¿Una alternativa en favor de Jesús? (15, 6-15)

 

A pesar de su dureza, Pilato intuyó que ese preso era diferente a otros. No mostraba ningún temor, no se dejaba impresionar; sus respuestas nacían de una profunda libertad, aunque no eran insolentes, como las de otros revoltosos que había juzgado. Y se quedó extrañado.

 Parecía claro que el Imperio no tenía nada que temer de aquel hombre. Y pronto encontró la que parecía la solución más fácil para salir de aquel problema y, al mismo tiempo, frustrar los planes de los sacerdotes y escribas. Había la costumbre de que, con motivo de la Fiesta de Pascua, dejara en libertad un preso, el que pidiera el pueblo. Ahora Pilato iba a jugar con la gente, dándoles a elegir entre un tal Jesús Barrabás, (que significa hijo del maestro, según unos, hijo del padre, según otros) y Jesús de Nazaret. El primero estaba encarcelado, junto con los sediciosos que habían levantado contra Roma, porque había matado a alguien durante la revuelta que había habido en Jerusalén poco tiempo antes. Aunque no había un movimiento organizado de zelotas, sin embargo surgían revueltas aisladas de sicarios, que iban armados con una daga, y también había asaltos de bandoleros, que mantenían un cierto ambiente de inquietud social.

 Y Jesús seguía su doloroso diálogo con Dios: ‹‹Por ti he aguantado afrentas, la vergüenza cubrió mi rostro. Soy un extraño para mis hermanos, un extranjero para los hijos de mi madre; porque me devora el celo de tu templo, y las afrentas con que te afrentan caen sobre mí. Respóndeme por tu gran lealtad, por tu fidelidad que salva; arráncame del cieno, que no me hunda; líbrame de los que me aborrecen y de las aguas sin fondo... no escondas tu rostro a tu siervo: estoy en peligro, respóndeme en seguida››. (Sal 69).

 Pilato tal vez pensaba que el pueblo se inclinaría por el Nazareno. Había muchos peregrinos en Jerusalén, entre los cuales había galileos que seguramente abogarían por Jesús. El prefería soltar a Jesús que a Barrabás. Y preguntó a la gente: ‹‹¿A cuál Jesús quieren que les suelte?. ¿Al que me han traído como pretendiente del trono de Israel?››. Pero los jefes judíos estaban decididos a ganarle la partida y presionarlo para que condenara y ejecutara él a Jesús. Y comenzaron a sugerir a la gente de Jerusalén para que pidieran la libertad de Barrabás.

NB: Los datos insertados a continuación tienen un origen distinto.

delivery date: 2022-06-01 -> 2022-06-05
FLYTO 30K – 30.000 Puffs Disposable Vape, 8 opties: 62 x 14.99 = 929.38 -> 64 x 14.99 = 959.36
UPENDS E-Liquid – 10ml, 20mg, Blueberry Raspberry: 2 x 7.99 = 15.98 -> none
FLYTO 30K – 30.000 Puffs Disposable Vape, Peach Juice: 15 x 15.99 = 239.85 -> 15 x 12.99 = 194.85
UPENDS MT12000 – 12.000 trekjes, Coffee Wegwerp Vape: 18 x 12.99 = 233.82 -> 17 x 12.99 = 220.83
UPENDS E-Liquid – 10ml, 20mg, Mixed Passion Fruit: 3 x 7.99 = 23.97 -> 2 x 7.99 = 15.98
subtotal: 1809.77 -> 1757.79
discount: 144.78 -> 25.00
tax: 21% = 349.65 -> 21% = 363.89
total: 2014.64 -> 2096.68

En eso fueron apoyados también por los grupos de rebeldes, que necesitaban más de un hombre definido, como Barrabás, que alguien que no acababa de responder a las expectativas del pueblo y que a ratos les parecía un soñador místico.

 ‹‹Que retroceden mis enemigos cuando te invoco, y así sabré que tú eres mi Dios. Me glorío de la promesa del Señor, en Dios confío y no temo, ¿qué podrá hacerme un mortal?. Te debo, Dios mío los votos que hice, los cumpliré con acción de gracias, porque libraste mi vida de la muerte, mis pies de la caída, para que camine en presencia de Dios en la luz de los que viven››. (Sal 56).

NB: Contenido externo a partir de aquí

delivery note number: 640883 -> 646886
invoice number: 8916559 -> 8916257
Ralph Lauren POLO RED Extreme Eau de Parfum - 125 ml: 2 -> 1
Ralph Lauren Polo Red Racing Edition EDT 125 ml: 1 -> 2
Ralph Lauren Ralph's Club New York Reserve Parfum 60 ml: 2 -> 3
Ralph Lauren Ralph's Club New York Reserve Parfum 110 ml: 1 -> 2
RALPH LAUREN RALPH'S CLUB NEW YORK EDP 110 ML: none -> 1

 Al Procurador romano no le importaba propiamente la libertad de Jesús, sino el oponerse a las presiones de los jefes judíos; entonces dijo: ‹‹Pero ¿qué haría entonces con el que ustedes llaman ‘el Rey de los judíos’?››. Los jefes judíos estaban a punto de lograr lo que buscaban. Y empezaron a gritar: ‹‹Crucifícalo››. Y la gente se les fue uniendo en un único griterío que dominó la débil protesta de los galileos: ‹‹¡Crucifícalo!››. A un crimen político, un castigo político. ‹‹¡Crucifícalo!››. Todavía intentó Pilato oponerse: ‹‹Pero ¿qué ha hecho de malo?››. Ya no cabían razonamientos. No era ya posible oponerse con argumentos al griterío del pueblo. Los que apenas unos días antes lo habían aclamado como el Rey que viene de nuestro padre David, ahora lo condenaban a muerte romana como pretendiente al reino judío. Los que habían concebido una esperanza de liberación, ahora abdicaban de todo sueño de libertad.

 Y Jesús: ‹‹Me acorrala una jauría de perros, me cerca una banda de malhechores, me taladran las manos y los pies y puedo contar mis huesos››. (Sal 22).